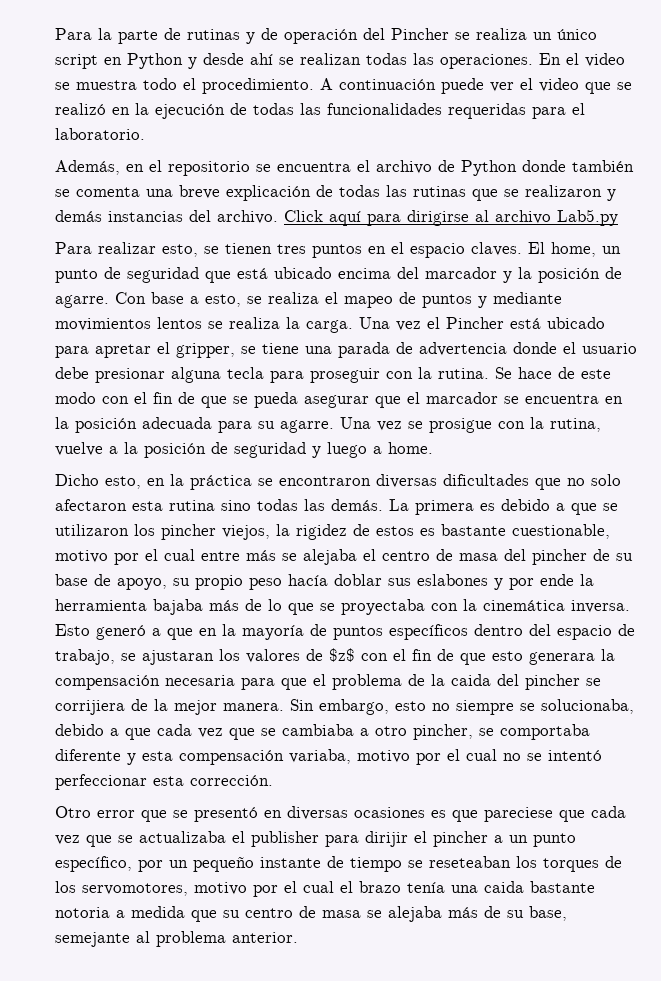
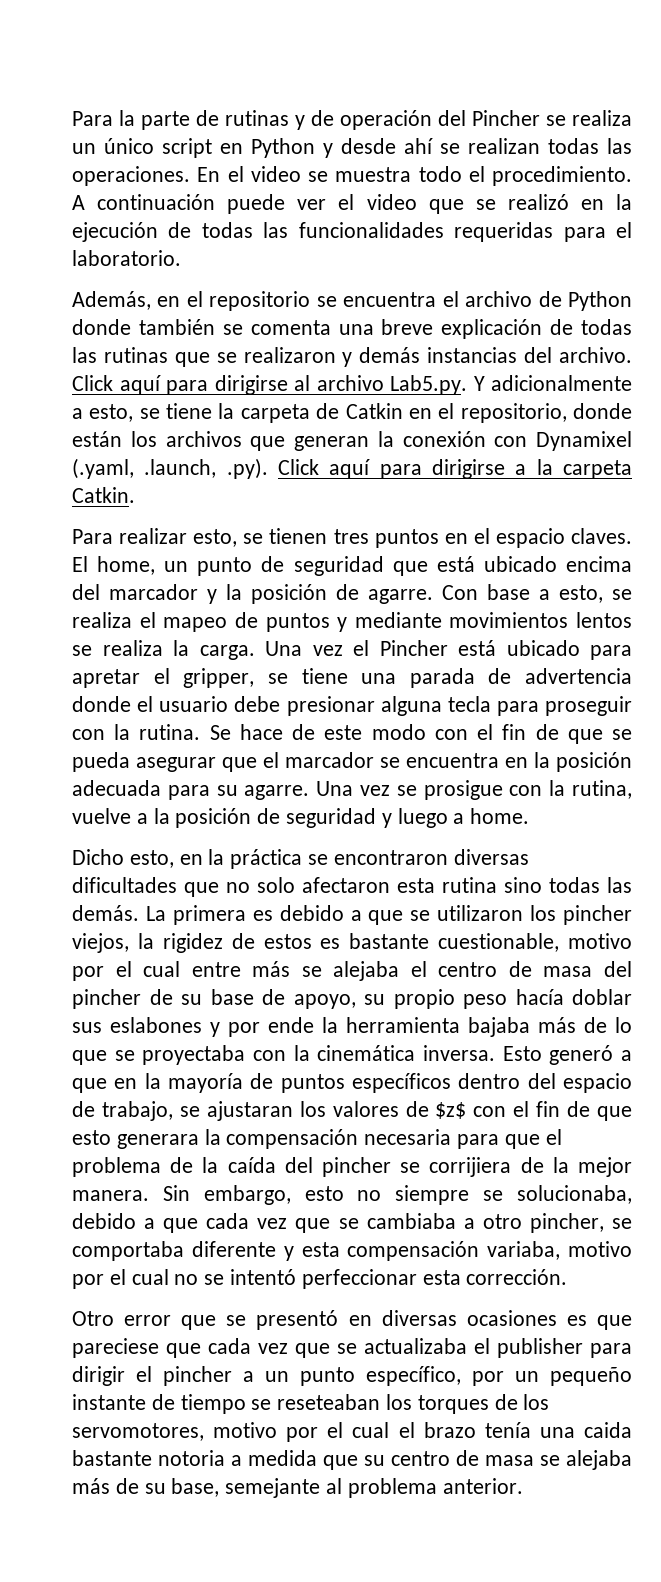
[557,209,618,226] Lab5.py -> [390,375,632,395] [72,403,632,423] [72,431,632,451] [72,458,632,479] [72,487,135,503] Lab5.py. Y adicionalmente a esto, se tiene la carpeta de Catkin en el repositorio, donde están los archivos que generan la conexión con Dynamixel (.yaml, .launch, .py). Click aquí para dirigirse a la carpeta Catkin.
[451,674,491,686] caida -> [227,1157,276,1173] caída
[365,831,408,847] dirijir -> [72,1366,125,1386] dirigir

==

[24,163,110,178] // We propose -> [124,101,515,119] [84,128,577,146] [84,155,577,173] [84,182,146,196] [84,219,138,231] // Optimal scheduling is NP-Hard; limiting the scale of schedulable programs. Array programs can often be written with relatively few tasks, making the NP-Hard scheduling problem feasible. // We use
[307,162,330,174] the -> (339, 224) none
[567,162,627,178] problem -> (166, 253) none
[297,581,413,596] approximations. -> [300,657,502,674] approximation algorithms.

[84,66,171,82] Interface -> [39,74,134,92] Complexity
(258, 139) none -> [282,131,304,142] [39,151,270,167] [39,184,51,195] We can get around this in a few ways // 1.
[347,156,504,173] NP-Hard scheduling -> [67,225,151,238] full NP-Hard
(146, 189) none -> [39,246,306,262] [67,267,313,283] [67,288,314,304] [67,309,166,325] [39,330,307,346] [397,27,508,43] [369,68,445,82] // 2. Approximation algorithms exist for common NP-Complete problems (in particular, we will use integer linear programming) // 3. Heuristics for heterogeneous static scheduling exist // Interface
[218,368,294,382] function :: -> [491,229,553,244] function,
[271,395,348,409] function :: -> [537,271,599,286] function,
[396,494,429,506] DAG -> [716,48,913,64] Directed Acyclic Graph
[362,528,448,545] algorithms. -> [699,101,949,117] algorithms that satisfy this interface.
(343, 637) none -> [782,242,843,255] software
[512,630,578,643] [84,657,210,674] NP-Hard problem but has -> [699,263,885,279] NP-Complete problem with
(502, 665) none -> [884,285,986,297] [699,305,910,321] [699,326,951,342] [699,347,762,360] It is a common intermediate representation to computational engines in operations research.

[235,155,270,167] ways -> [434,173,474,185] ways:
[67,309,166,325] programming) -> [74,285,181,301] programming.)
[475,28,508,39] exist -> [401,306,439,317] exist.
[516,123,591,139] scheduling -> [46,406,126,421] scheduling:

---

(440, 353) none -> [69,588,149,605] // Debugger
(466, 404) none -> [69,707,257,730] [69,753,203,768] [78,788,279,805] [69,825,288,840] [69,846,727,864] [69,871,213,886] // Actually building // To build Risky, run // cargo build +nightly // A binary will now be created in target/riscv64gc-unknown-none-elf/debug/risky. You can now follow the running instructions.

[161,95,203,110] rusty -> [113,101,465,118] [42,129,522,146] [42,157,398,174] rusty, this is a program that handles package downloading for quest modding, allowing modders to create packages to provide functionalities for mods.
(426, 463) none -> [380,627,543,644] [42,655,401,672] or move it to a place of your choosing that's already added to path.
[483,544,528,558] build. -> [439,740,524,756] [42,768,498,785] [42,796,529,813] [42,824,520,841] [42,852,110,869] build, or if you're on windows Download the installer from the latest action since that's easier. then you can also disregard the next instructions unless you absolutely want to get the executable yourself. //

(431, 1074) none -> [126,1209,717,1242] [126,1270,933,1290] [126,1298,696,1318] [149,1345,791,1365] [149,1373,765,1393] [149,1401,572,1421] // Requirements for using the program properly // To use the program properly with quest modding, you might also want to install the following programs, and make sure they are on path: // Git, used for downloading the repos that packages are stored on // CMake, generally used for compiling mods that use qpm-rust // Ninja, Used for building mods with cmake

WHAT TO DO: After locating the line with "[218,368,294,382] function :: ->" in the material above, return it and each line after it exactly, ending at the line with "[516,123,591,139] scheduling ->".

THE COMPLETED TASK:
[218,368,294,382] function :: -> [491,229,553,244] function,
[271,395,348,409] function :: -> [537,271,599,286] function,
[396,494,429,506] DAG -> [716,48,913,64] Directed Acyclic Graph
[362,528,448,545] algorithms. -> [699,101,949,117] algorithms that satisfy this interface.
(343, 637) none -> [782,242,843,255] software
[512,630,578,643] [84,657,210,674] NP-Hard problem but has -> [699,263,885,279] NP-Complete problem with
(502, 665) none -> [884,285,986,297] [699,305,910,321] [699,326,951,342] [699,347,762,360] It is a common intermediate representation to computational engines in operations research.

[235,155,270,167] ways -> [434,173,474,185] ways:
[67,309,166,325] programming) -> [74,285,181,301] programming.)
[475,28,508,39] exist -> [401,306,439,317] exist.
[516,123,591,139] scheduling -> [46,406,126,421] scheduling:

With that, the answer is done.